Mlle. Fletcher doit être la professeur la plus bizarre que le monde ait connu, rousse au cheveux frisés, peau parcheminée et vieille jusqu'au os. Si le monde était plus vieux elle aurait pu lui enseigner la philosophie. Ses ongles jaunis sont soigneusement déposés sur ses genoux dont le cartilage a sûrement été délaissé pour de la graisse, ses lunettes rouges accordées à sa robe à pois blancs tiennent avec souffrance sur le bout de son nez. Ses dents pleines de calcaires sont visibles par tous les élèves présents dans la salle. Ses yeux bleus transparents observent les élèves les uns après les autres pour trouver une proie. Ils s'arrêtent finalement sur un garçon aux cheveux charbonneux dont certaines mèches rebelles retombent sur son front et devant ses iris d'un bleu marine. Ses lèvres pâles commencent à trembler attendant l'appel de son prénom. Mlle. Fletcher le regarde avec tendresse et l'invite à venir devant la classe.

- Nicholas Baker, je vous en pris ne soyez pas timide mon grand, je suis sûre que vous avez des idées très intéressantes à partager.

Je m'avance maladroitement jusqu'au tableau noir en m'encoublant et en trébuchant une dizaine de fois sur les bandoulières des sacs de mes "camarades" qui eurent, une fois de plus, l'occasion de se moquer méchamment de moi.

- Arrêtez de faire le sac Baker et parlez nous du Loup des plaines.

- Le loup des quoi?

Encore une vague d'hilarité de la part de ces abrutis et un regard noir de la part de Mlle. Fletcher qui me fait comprendre qu'elle a compris que je n'ai pas lu le livre mais qu'elle me fera quand même parler quitte à me faire rougir de honte après la cinquantième minute.

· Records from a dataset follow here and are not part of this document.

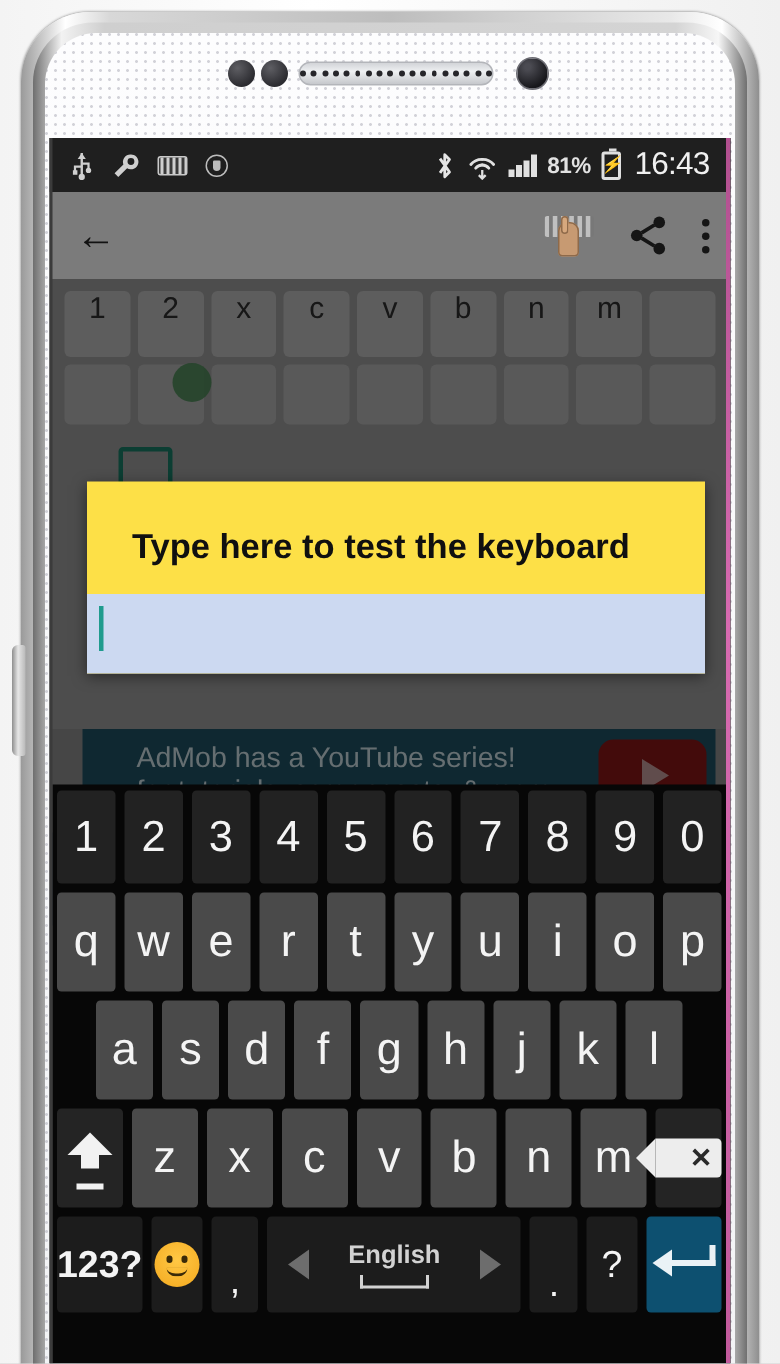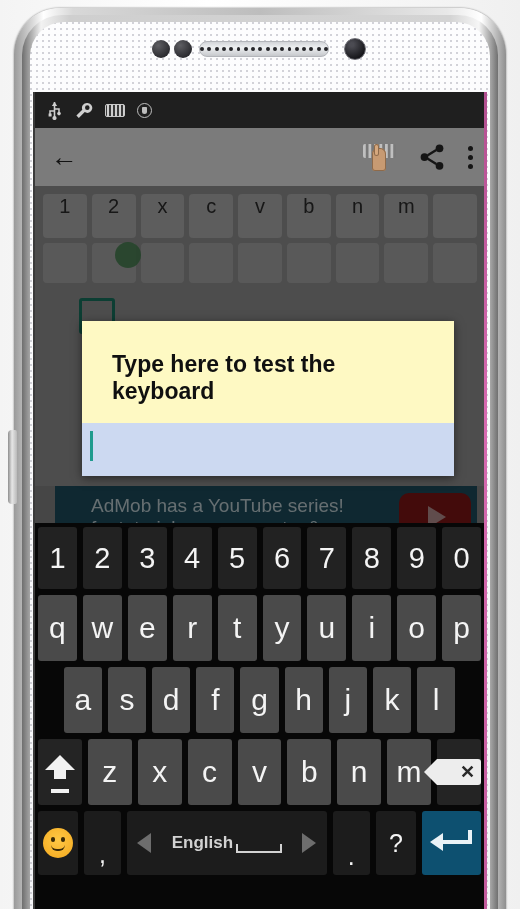"81%" div.sb-right { html: none -> <div> <svg> <path></path> </svg> <svg> <path></path> <path></path> <path></path> <path></path> <path></path> </svg> <div> <i></i> <i></i> <i></i> <i></i> </div> <div>81%</div> <div> <i>⚡</i> </div> <div>16:43</div> </div> }
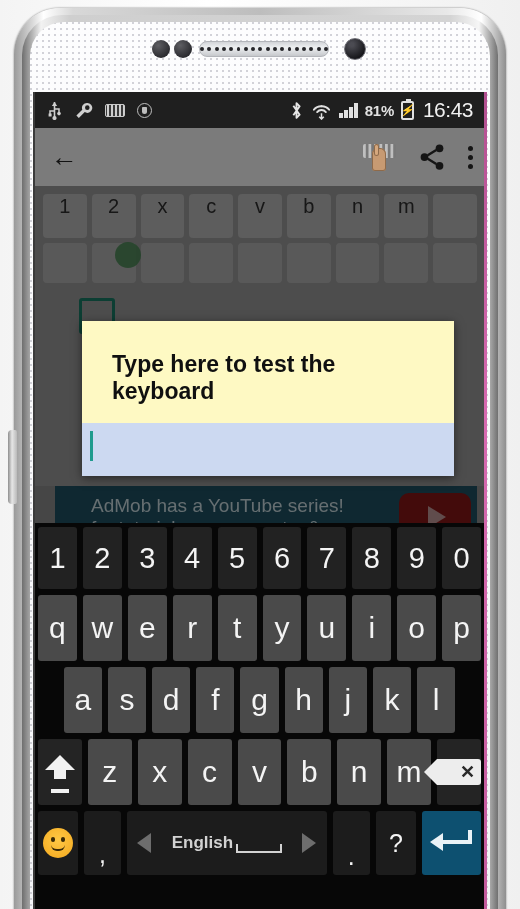"Type here to test the" .dialog { background: #fef9c3 -> #fde047; margin-left: 24px -> none; width: 372px -> 412px }
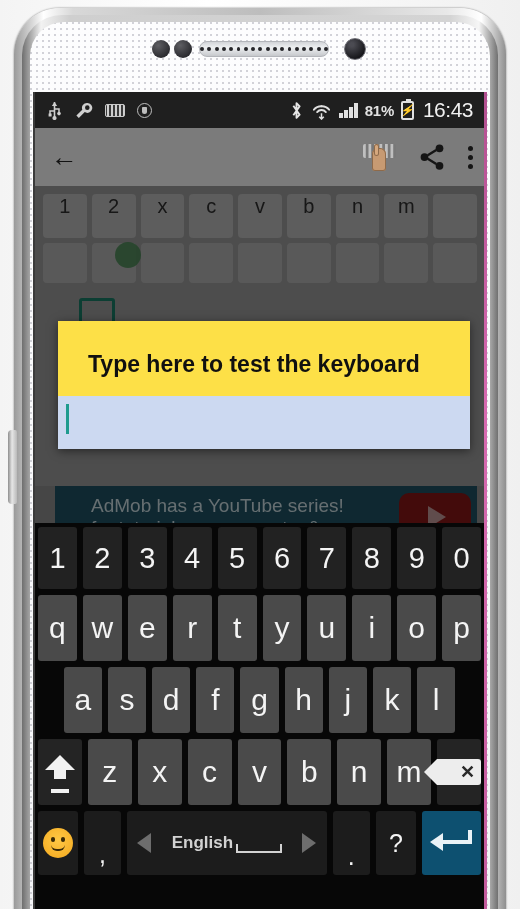"123?" div.key { html: none -> <div>123?</div> }
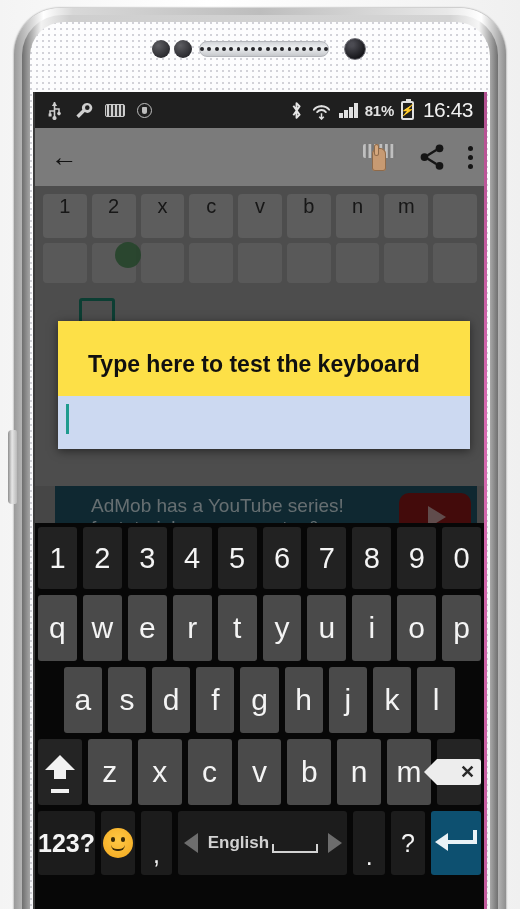"English" .space-mid { align-items: flex-end -> center; flex-direction: row -> column }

- Le loup des plaines est un célèbre livre de l'écrivain Conn Iggulden, que vous avez vraisemblablement négligé durant ces longues vacances, me tromperais-je Mr. Baker?

- Non Mlle. Fletcher, mais je dois avouer que ce livre a l'air fort intéressant...

- Oui c'est le cas. Est-ce que vous pourriez au moins me donner une raison valable pour laquelle vous n'avez point eu le temps d'ouvrir ce livre? Une petite amie peut-être?

Quel sarcasme...

- Non Mlle. Fletcher. Si vous le voulez bien je le lirai pour la prochaine leçon et j'en ferai un travail complet.

- Ce serait fort ridicule de vous demander ceci Mr. Baker. Je n'aurai pas le même plaisir à vous tourmenter la semaine prochaine. Est-ce qu'au moins vous pouvez, à travers le titre, deviner de quoi parle ce livre?

Des moments de solitude j'en ai connu dans ma vie mais jamais comme celui-ci. C'est comme si le temps attendait sur moi, le silence, les mots. Ma bouche crispée ne savait pas quoi répondre mais bizarrement tous les abrutis qui se font une joie de se moquer de moi depuis que je suis entré en maternelle sont muets. Mlle. Fletcher me regarde attentivement sans prononcer le moindre mot, même les oiseaux ont arrêté de chanter. Je remarque que mes doigts sont gelés et que mes ongles sont enfoncés comme les racines d'un arbre dans mes paumes ce qui provoque un ruissellement rouge sur mes mains, mes genoux tremblent et mon T-shirt est perlé des traces de gouttes d'eau de mes pores à première vue, seulement ce n'est pas de la transpiration. Je tourne ma tête en direction de la fenêtre et aperçois les contours de mon visage sur le plexi glace, je vois un petit garçon effrayé, orphelin qui pleure les bras de sa mère. Soudain je me rends compte de la honte que je porte sur moi en pleurant comme un gros bébé devant tout le monde. Je décide de prendre mes jambes à mon cou et de partir loin de tout, dans la forêt.

Je cours, le vent frappe mon visage humide, mes yeux baignés de larmes chaudes essaient de les contrer sans réussite. Je finis pas m'arrêter devant un immense chêne et m'assieds sur la mousse humide qui recouvre les racines du géant. J'ai mal au cœur, je suffoque car l'air ne veut plus rentrer dans mes poumons, ma tête tourne à cause de l'effort que je viens de fournir et mes mains ensanglantées tremblent au même rythme que mes genoux que j'essaient de stabiliser avec la plus grande peine du monde. Mes yeux se révulsent, mes paupières deviennent lourdes, la seule image que j'arrive à distinguer est celle d'une jeune fille se penchant sur moi mais celle-ci est floue. La forêt devient noire comme tout le reste.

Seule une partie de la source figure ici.